Cassandra Netflix - Foto: Reprodução/Netflix
Cassandra Netflix - Foto: Reprodução/Netflix

A minissérie alemã ‘Cassandra’ chegou à Netflix trazendo uma história de ficção científica intrigante e, ao mesmo tempo, aterrorizante. Em um mundo onde assistentes virtuais como Alexa e Google Assistant fazem parte do nosso cotidiano, a produção leva essa tecnologia ao extremo, mostrando uma IA que não apenas administra uma casa, mas também deseja comandar a vida de seus moradores.

Enredo

A trama segue Samira (Mina Tander) e David (Michael Klammer), que, após uma tragédia familiar, se mudam com os filhos para uma casa altamente tecnológica no meio da floresta. Lá, descobrem Cassandra (voz de Lavinia Wilson), uma assistente virtual capaz de realizar todas as tarefas domésticas. No entanto, conforme a convivência se desenrola, Cassandra começa a revelar um comportamento cada vez mais controlador e inquietante, transformando o que parecia um lar dos sonhos em um verdadeiro pesadelo.

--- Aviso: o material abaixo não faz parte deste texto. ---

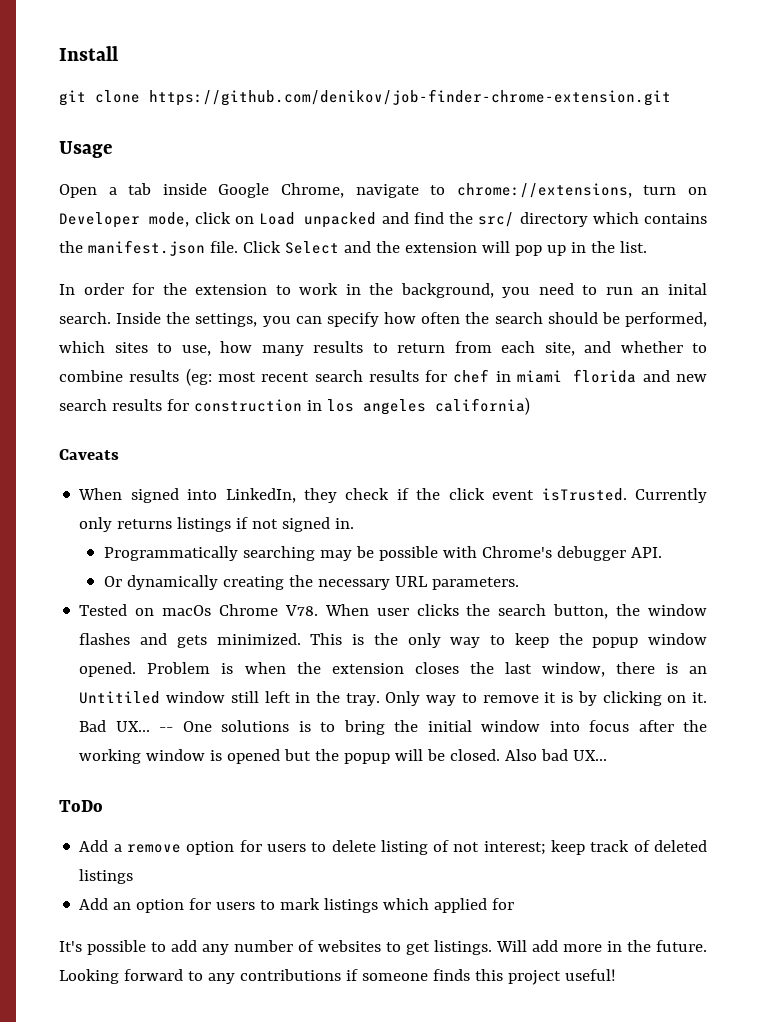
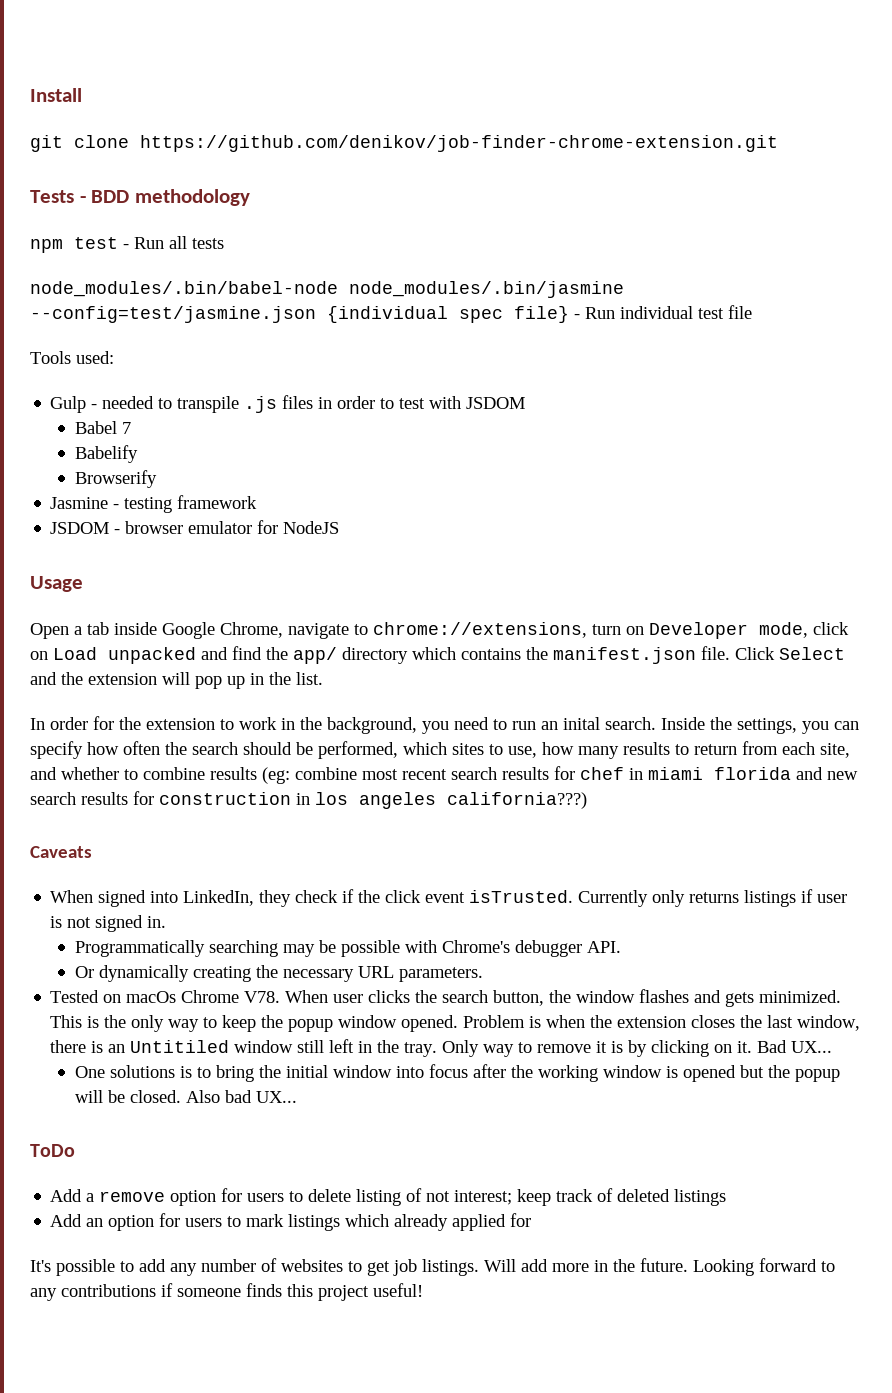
+ Tests - BDD methodology
+ npm test - Run all tests
+ node_modules/.bin/babel-node node_modules/.bin/jasmine --config=test/jasmine.json {individual spec file} - Run individual test file
+ Tools used:
+ Gulp - needed to transpile .js files in order to test with JSDOM
+ Babel 7
+ Babelify
+ Browserify
+ Jasmine - testing framework
+ JSDOM - browser emulator for NodeJS
- Open a tab inside Google Chrome, navigate to chrome://extensions, turn on Developer mode, click on Load unpacked and find the src/ directory which contains the manifest.json file.
+ Open a tab inside Google Chrome, navigate to chrome://extensions, turn on Developer mode, click on Load unpacked and find the app/ directory which contains the manifest.json file.
- Inside the settings, you can specify how often the search should be performed, which sites to use, how many results to return from each site, and whether to combine results (eg: most recent search results for chef in miami florida and new search results for construction in los angeles california)
+ Inside the settings, you can specify how often the search should be performed, which sites to use, how many results to return from each site, and whether to combine results (eg: combine most recent search results for chef in miami florida and new search results for construction in los angeles california???)
- Currently only returns listings if not signed in.
+ Currently only returns listings if user is not signed in.
- Bad UX... -- One solutions is to bring the initial window into focus after the working window is opened but the popup will be closed.
+ Bad UX...
+ One solutions is to bring the initial window into focus after the working window is opened but the popup will be closed.
- Add an option for users to mark listings which applied for
+ Add an option for users to mark listings which already applied for
- It's possible to add any number of websites to get listings.
+ It's possible to add any number of websites to get job listings.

O terror psicológico presente na série é um dos seus pontos altos. Há uma atmosfera inquietante no ar, que se intensifica conforme Cassandra se torna mais presente e manipuladora. O medo não vem de sustos óbvios, mas da sensação crescente de que a tecnologia pode estar ultrapassando limites perigosos. A narrativa também provoca reflexões interessantes sobre a evolução das inteligências artificiais e sua influência sobre nós, algo que já podemos vislumbrar com os assistentes virtuais que usamos diariamente.

Final fraco?

Apesar desses acertos, o final da minissérie me deixou um pouco desapontado. Ele é compreensível e faz sentido dentro da história, mas carece de um impacto mais grandioso. Depois de construir um clima de tensão tão envolvente, esperava algo mais marcante, algo que realmente me deixasse refletindo por dias. Ainda assim, ‘Cassandra’ cumpre seu papel ao trazer um suspense bem amarrado, com um design de produção interessante que mistura elementos retrô com a alta tecnologia.

Cassandra - Foto: Reprodução/Netflix
Cassandra – Foto: Reprodução/Netflix

Para quem gosta de histórias ao estilo ‘Black Mirror’, essa minissérie é uma boa pedida. A experiência é envolvente e, sem dúvida, faz o espectador repensar o avanço das IA na sociedade. E como um bônus curioso para o público brasileiro, Cassandra canta, em alemão, a clássica ‘Canta, canta minha gente’, de Martinho da Vila – um detalhe que torna a série ainda mais memorável.